Available data:
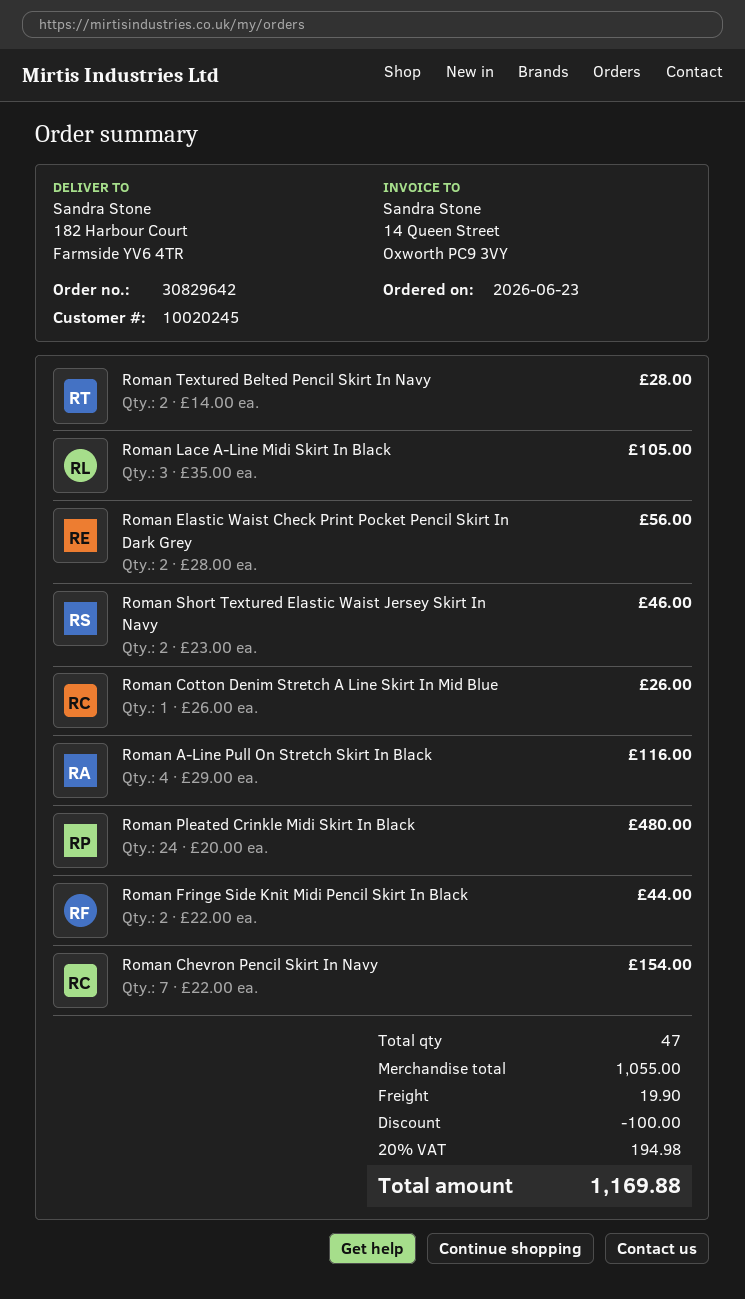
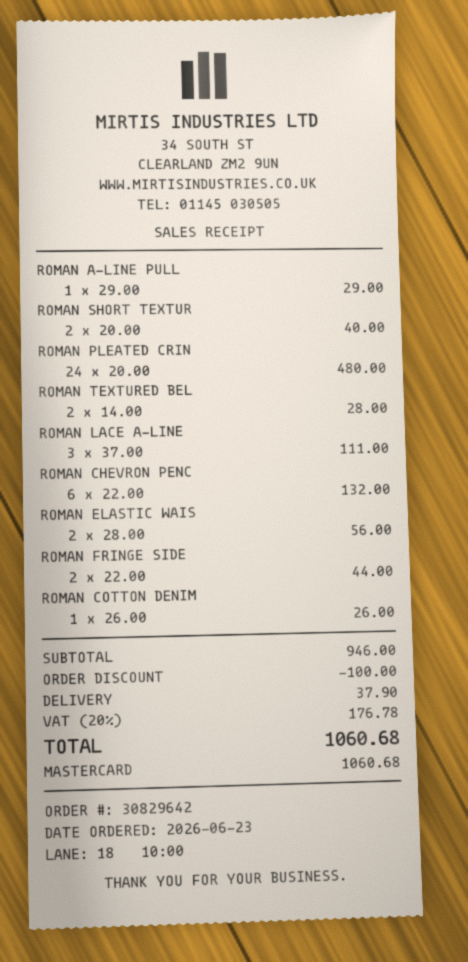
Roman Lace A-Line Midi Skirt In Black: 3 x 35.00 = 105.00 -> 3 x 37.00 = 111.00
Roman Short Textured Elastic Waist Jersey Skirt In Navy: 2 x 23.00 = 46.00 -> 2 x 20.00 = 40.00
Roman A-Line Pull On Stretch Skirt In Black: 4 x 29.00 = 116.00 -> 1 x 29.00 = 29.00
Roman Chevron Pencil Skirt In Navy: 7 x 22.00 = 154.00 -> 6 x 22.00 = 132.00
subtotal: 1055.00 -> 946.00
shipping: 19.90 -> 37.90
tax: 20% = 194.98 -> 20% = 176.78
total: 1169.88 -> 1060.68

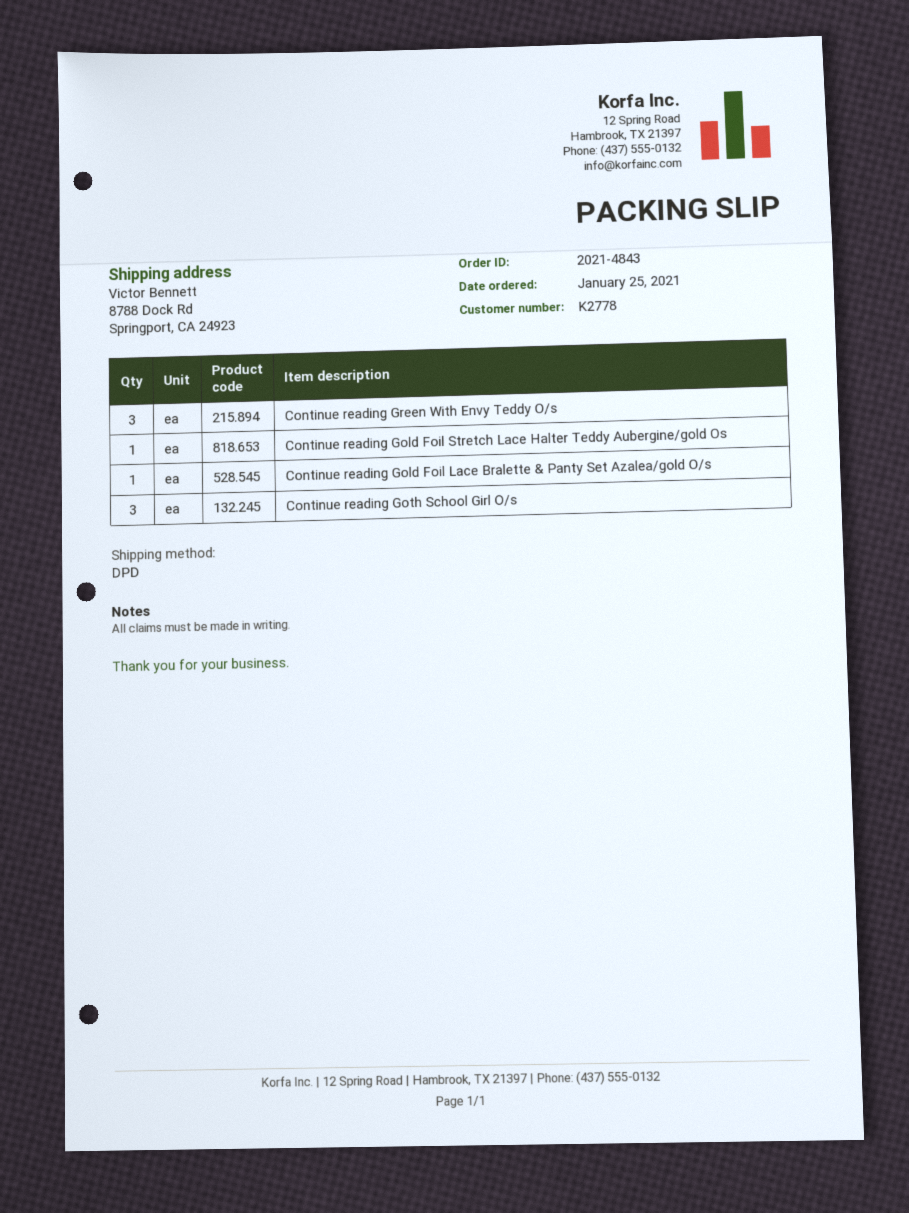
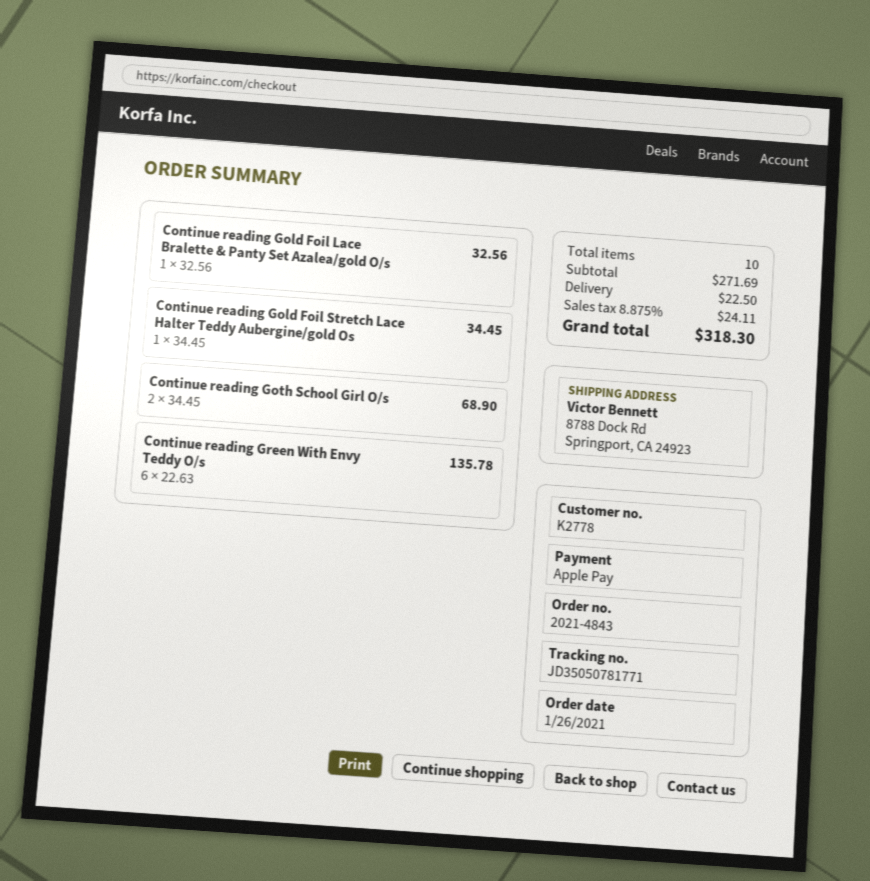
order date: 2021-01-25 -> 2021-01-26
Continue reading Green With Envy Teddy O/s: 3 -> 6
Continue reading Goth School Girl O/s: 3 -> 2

...

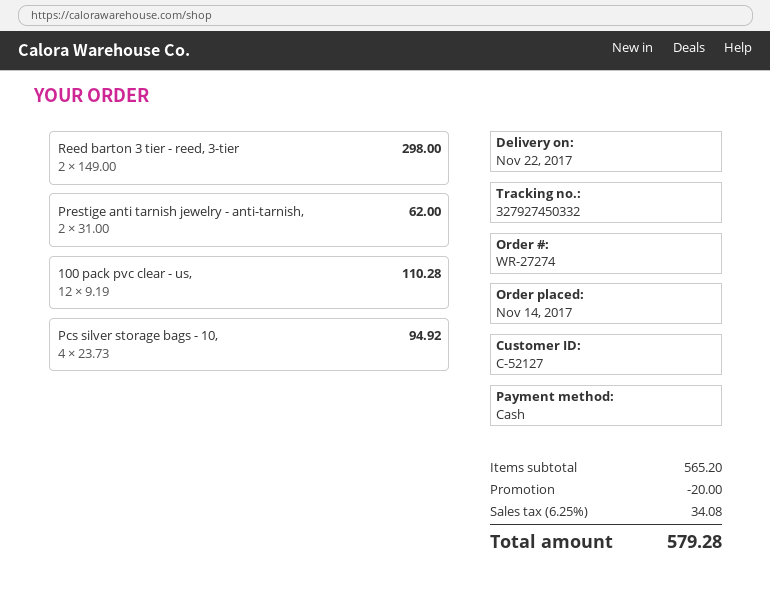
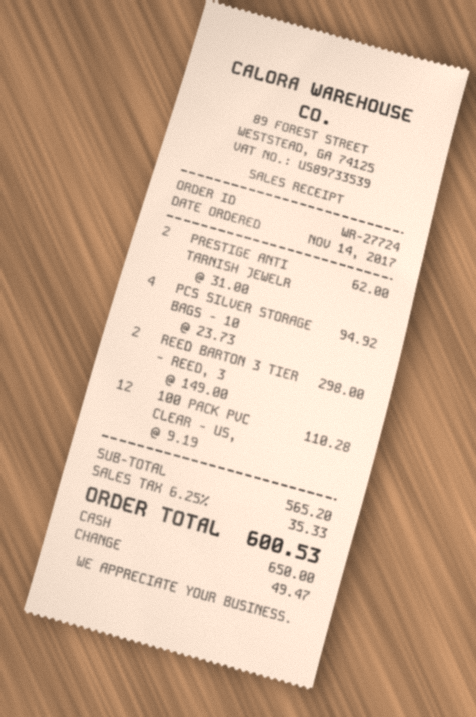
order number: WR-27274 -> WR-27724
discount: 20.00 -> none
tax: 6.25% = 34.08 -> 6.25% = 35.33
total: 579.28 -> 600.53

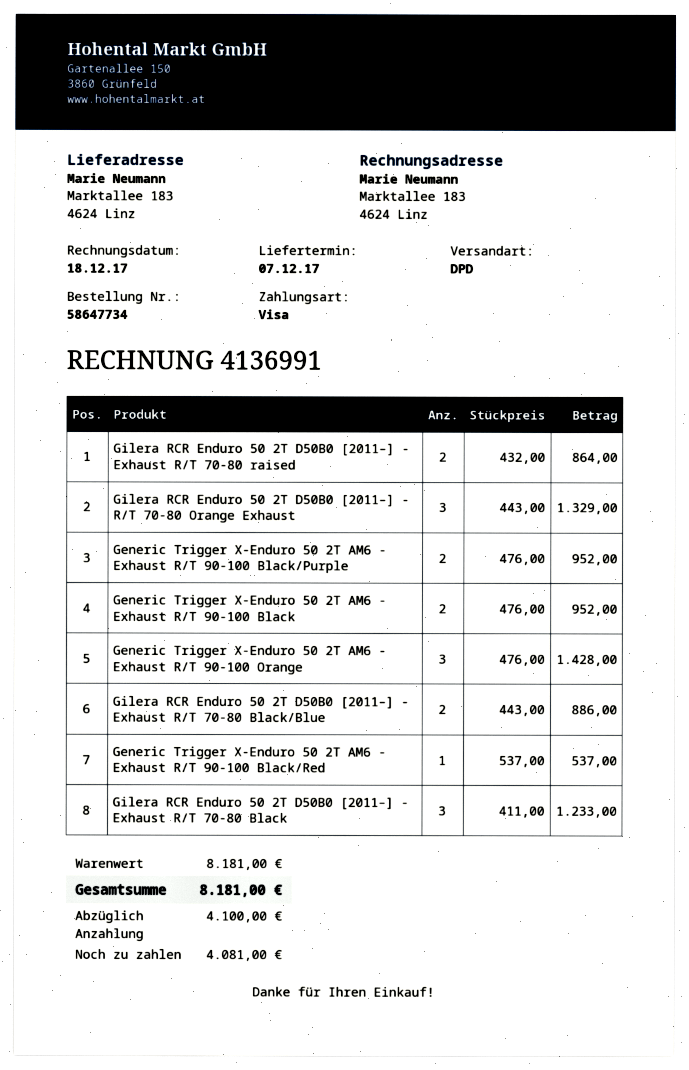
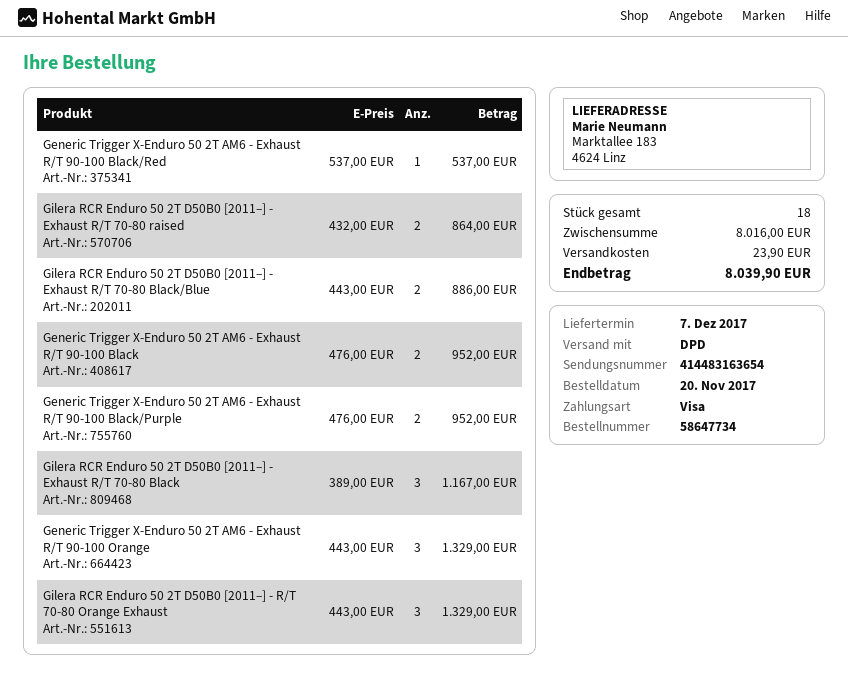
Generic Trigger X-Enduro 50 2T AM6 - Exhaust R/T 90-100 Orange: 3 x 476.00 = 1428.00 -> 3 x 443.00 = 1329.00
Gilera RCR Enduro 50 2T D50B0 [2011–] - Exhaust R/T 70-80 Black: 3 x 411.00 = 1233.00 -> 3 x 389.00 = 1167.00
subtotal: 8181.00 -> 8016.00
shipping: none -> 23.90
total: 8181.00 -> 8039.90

==

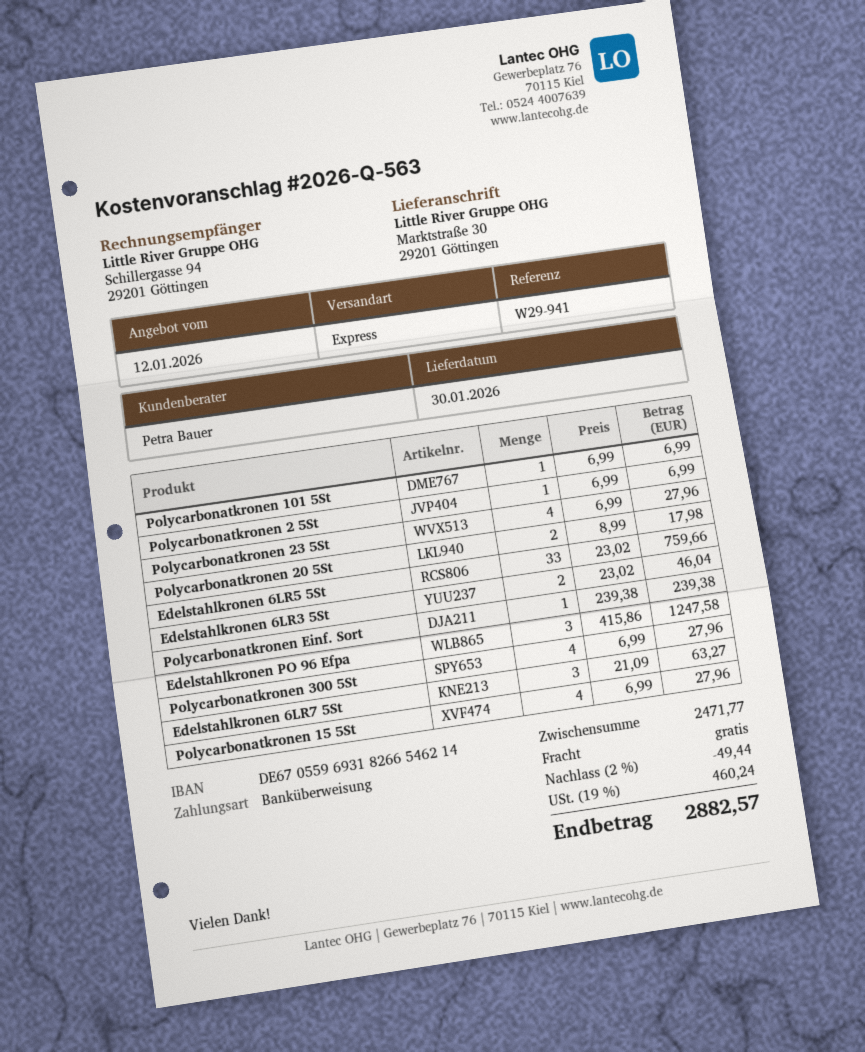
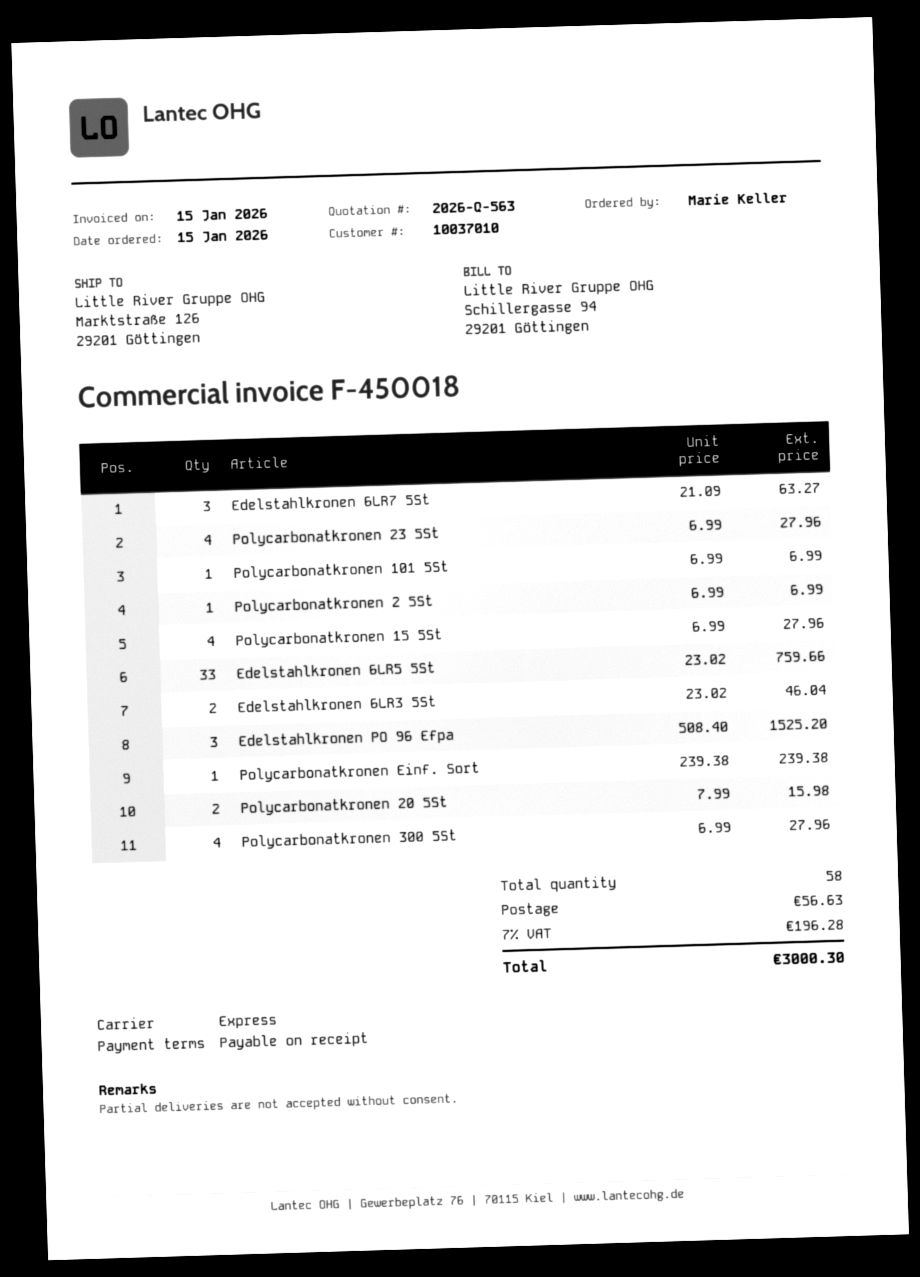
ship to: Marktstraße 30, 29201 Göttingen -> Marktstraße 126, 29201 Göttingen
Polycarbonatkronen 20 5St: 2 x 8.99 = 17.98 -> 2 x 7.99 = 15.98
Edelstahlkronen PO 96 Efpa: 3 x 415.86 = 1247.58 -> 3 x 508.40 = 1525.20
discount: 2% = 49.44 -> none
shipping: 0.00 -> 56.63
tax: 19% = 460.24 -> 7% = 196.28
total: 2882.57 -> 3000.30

Task requirements: Where the listing above has a line with "order date: 2021-01-25 -> 2021-01-26", start there, and output every line exactly through the line with "Continue reading Goth School Girl O/s: 3 -> 2", which is also included.

Finished exercise:
order date: 2021-01-25 -> 2021-01-26
Continue reading Green With Envy Teddy O/s: 3 -> 6
Continue reading Goth School Girl O/s: 3 -> 2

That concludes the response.